Se trata de un tal Mijaíl Saratsidis, que vive en una casa de dos plantas tres casas más allá de la de los Zisimatos, en dirección a la calle Anaxágoras. Me lo encuentro apostado ante su puerta, observando el trajín de la policía.

—Señor Saratsidis, me han dicho que usted vio una moto aparcada en la calle.

—Sí, una Honda con un gran baúl portaequipajes. Estaba aparcada cerca de mi casa. Pensé que sería un mensajero, porque ellos usan motos con baúles grandes, y no presté especial atención.

—¿Vio también al conductor?

—Sí y no. Llevaba casco y no podía verle la cara. Cuando pasé por su lado, estaba inclinado sobre la moto y parecía buscar algo.

La cosa es sencilla. El asesino conocía los horarios de Zisimatos y sabía cuál era su coche. Le esperó en la calle, con el arco y la flecha escondidos en el baúl portaequipajes de la moto. Esa calle suele estar desierta; y si no lo estuviera, siempre podía volver el día siguiente. Si a la primera no hubiera tenido éxito, habría seguido intentándolo. En algún momento habría logrado su objetivo.

—¿Conocía a Zisimatos? —pregunto a Saratsidis.

—Se mudaron aquí hace cinco años. Compró la casa y conducía ese todoterreno lujoso. Cada miembro de la familia tenía su propio coche. Cómo es posible ganar tanto dinero con perros verdes ya es otro asunto.

—¿Qué perros verdes? —pregunto sorprendido.

—En Grecia, las energías verdes son como los perros verdes, señor comisario.

—Me dijeron que instalaba parques eólicos.
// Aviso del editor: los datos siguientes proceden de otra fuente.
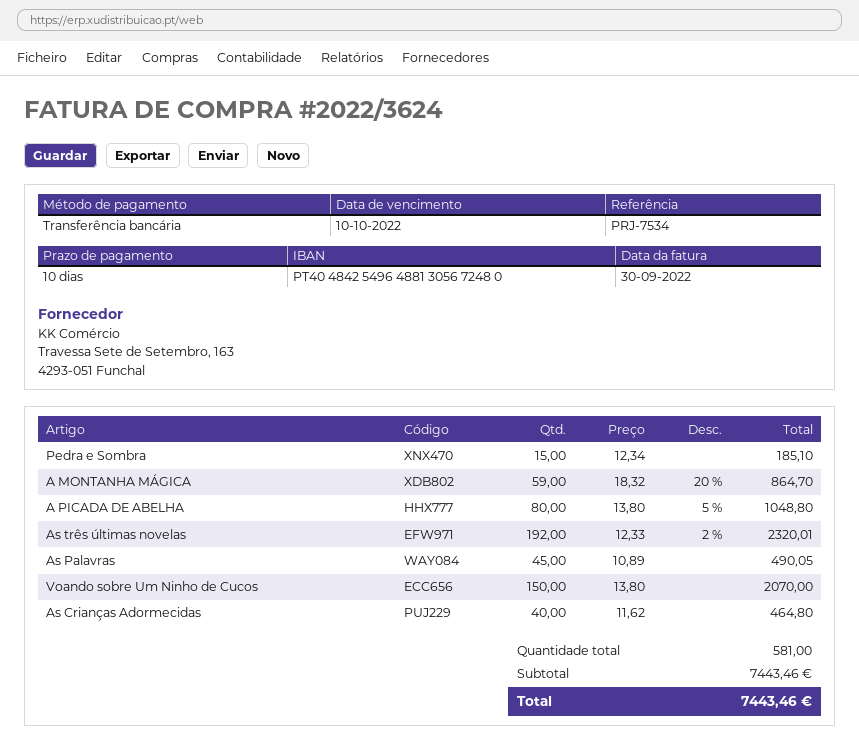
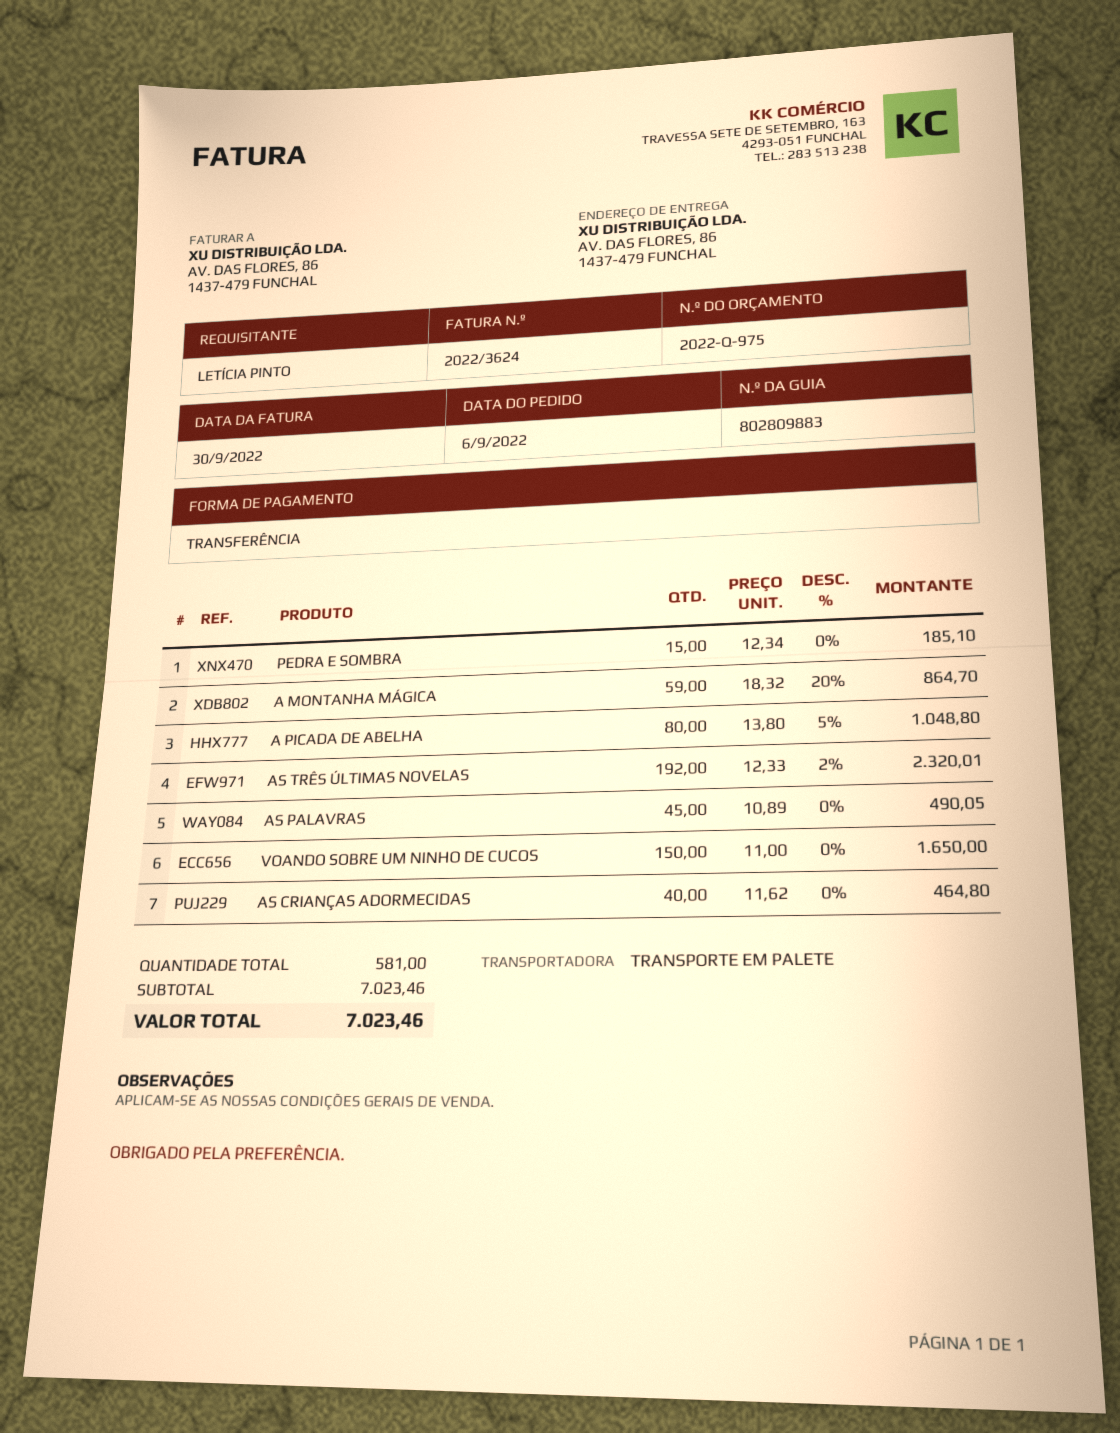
Voando sobre Um Ninho de Cucos: 150 x 13.80 = 2070.00 -> 150 x 11.00 = 1650.00
subtotal: 7443.46 -> 7023.46
total: 7443.46 -> 7023.46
—Así es, pero cada uno de nosotros tiene un pasado y una historia.

—¿Qué quiere decir?

—Que ese hombre fue durante años sindicalista en la Compañía Nacional de Electricidad. Yo lo conocí por casualidad, porque trabajaba en una empresa subcontratada por la eléctrica. De sindicalista, ascendió a diputado en el Parlamento. Cuando en unos terceros comicios no salió elegido diputado, creó esa empresa de parques eólicos. ¿Me puede explicar de dónde sacó un ex sindicalista el dinero necesario para eso?

A punto estoy de decirle que se lo pregunte al Recaudador, pero me callo. Además, en realidad no importa. Estoy seguro de que el asesino nos lo dirá, tarde o temprano.

—¿Recuerda qué hora era cuando vio la moto?

Saratsidis rebusca en su memoria y calcula la hora.

—Debían de ser entre las siete y las siete y media —responde.

Es tarde y aquí ya no nos queda nada más que hacer. Digo a mis ayudantes que vuelvan por la mañana e indaguen un poco, por si surgen nuevas pistas. Por mi parte, no creo que descubra nada si me paso por el despacho de la víctima. En cambio, una visita al sindicato de la Compañía Eléctrica Nacional podría resultar mucho más provechosa.